What the task requires: From the entries below, return exactly the lines beginning at the one that contains "Memorial Day, We" and ending at the one that contains "total: 295.99 -> 328.24", both of them included, and only those lines.
= = = = =
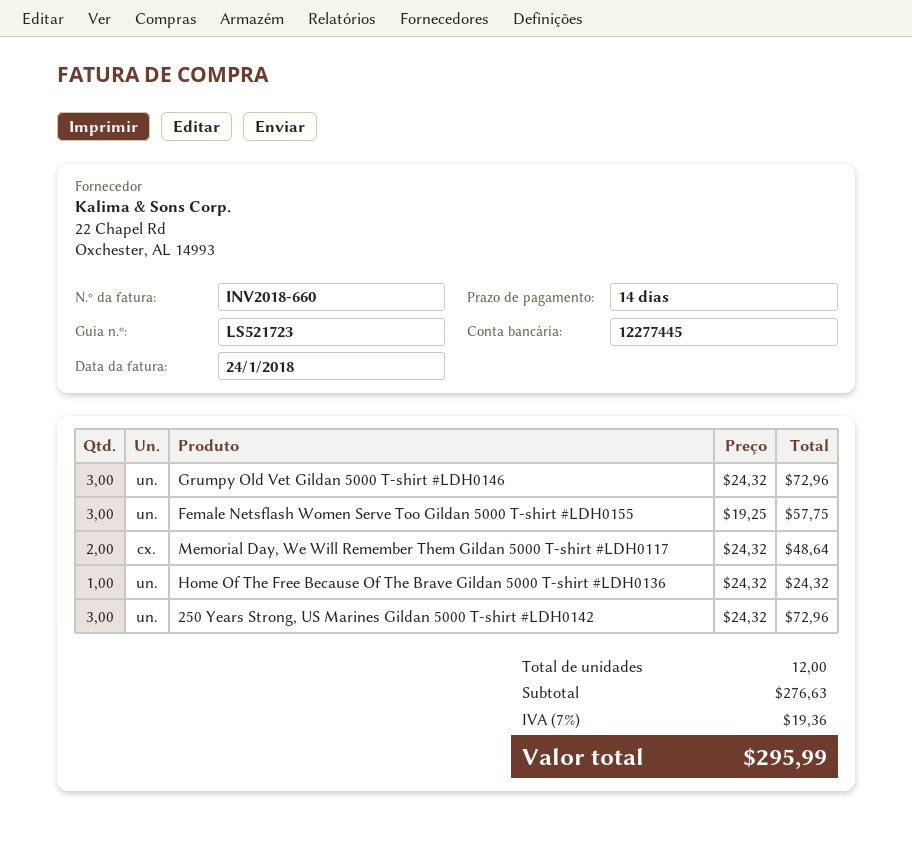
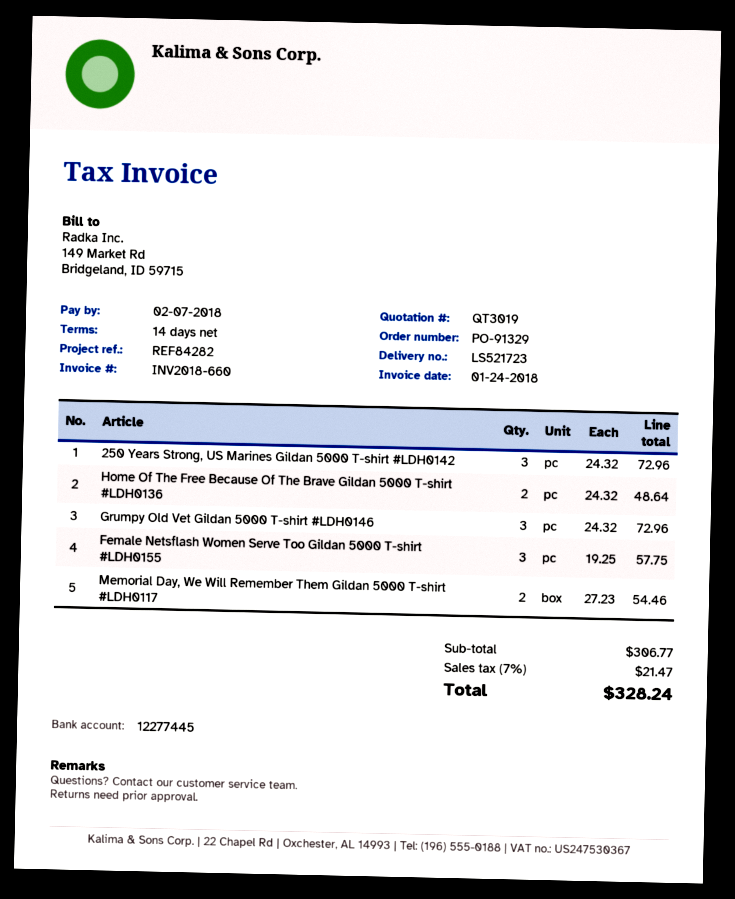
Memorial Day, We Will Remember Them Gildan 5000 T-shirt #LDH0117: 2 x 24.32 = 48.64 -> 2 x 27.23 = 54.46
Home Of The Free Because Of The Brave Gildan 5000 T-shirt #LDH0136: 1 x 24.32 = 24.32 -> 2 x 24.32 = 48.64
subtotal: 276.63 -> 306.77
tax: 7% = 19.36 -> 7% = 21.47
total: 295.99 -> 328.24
= = = = =
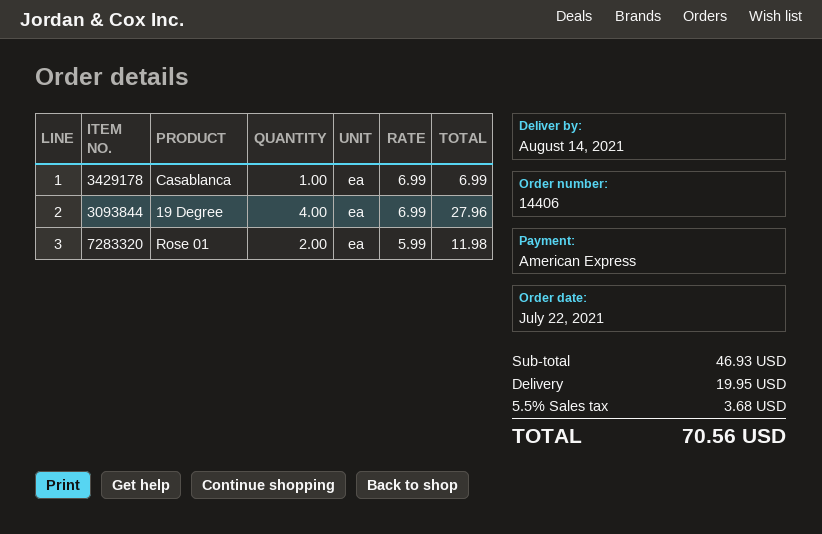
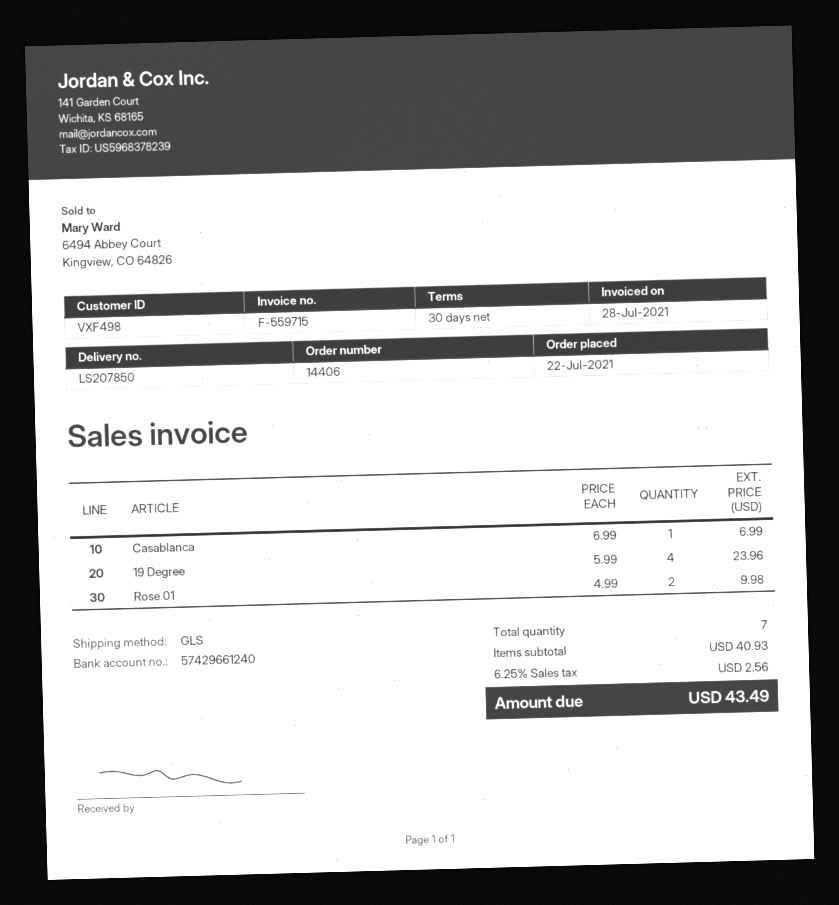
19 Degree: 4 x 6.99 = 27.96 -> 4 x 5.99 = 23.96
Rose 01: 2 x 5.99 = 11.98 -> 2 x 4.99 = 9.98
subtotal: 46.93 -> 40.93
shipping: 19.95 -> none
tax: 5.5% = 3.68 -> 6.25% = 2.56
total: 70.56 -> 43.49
= = = = =
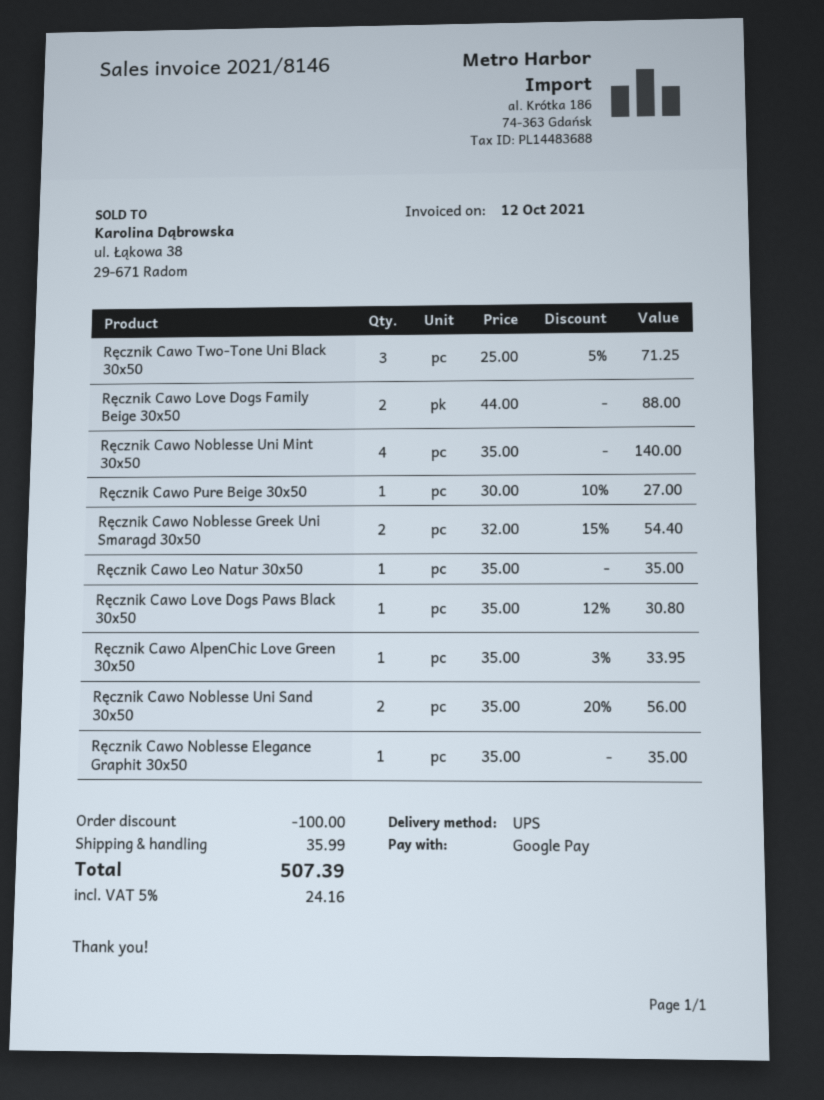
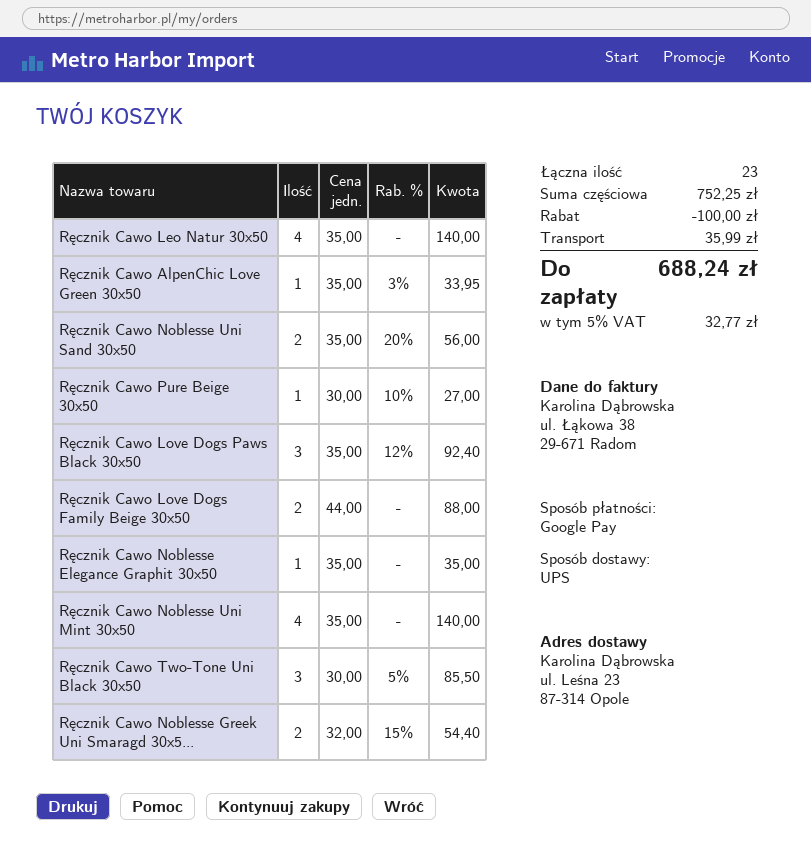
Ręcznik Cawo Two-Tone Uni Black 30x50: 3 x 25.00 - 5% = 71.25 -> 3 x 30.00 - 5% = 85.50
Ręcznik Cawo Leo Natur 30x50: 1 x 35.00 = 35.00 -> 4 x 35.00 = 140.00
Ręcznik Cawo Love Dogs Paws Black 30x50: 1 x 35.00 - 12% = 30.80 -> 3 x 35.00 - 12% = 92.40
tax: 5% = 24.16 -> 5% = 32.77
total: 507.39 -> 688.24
= = = = =
Answer:
Memorial Day, We Will Remember Them Gildan 5000 T-shirt #LDH0117: 2 x 24.32 = 48.64 -> 2 x 27.23 = 54.46
Home Of The Free Because Of The Brave Gildan 5000 T-shirt #LDH0136: 1 x 24.32 = 24.32 -> 2 x 24.32 = 48.64
subtotal: 276.63 -> 306.77
tax: 7% = 19.36 -> 7% = 21.47
total: 295.99 -> 328.24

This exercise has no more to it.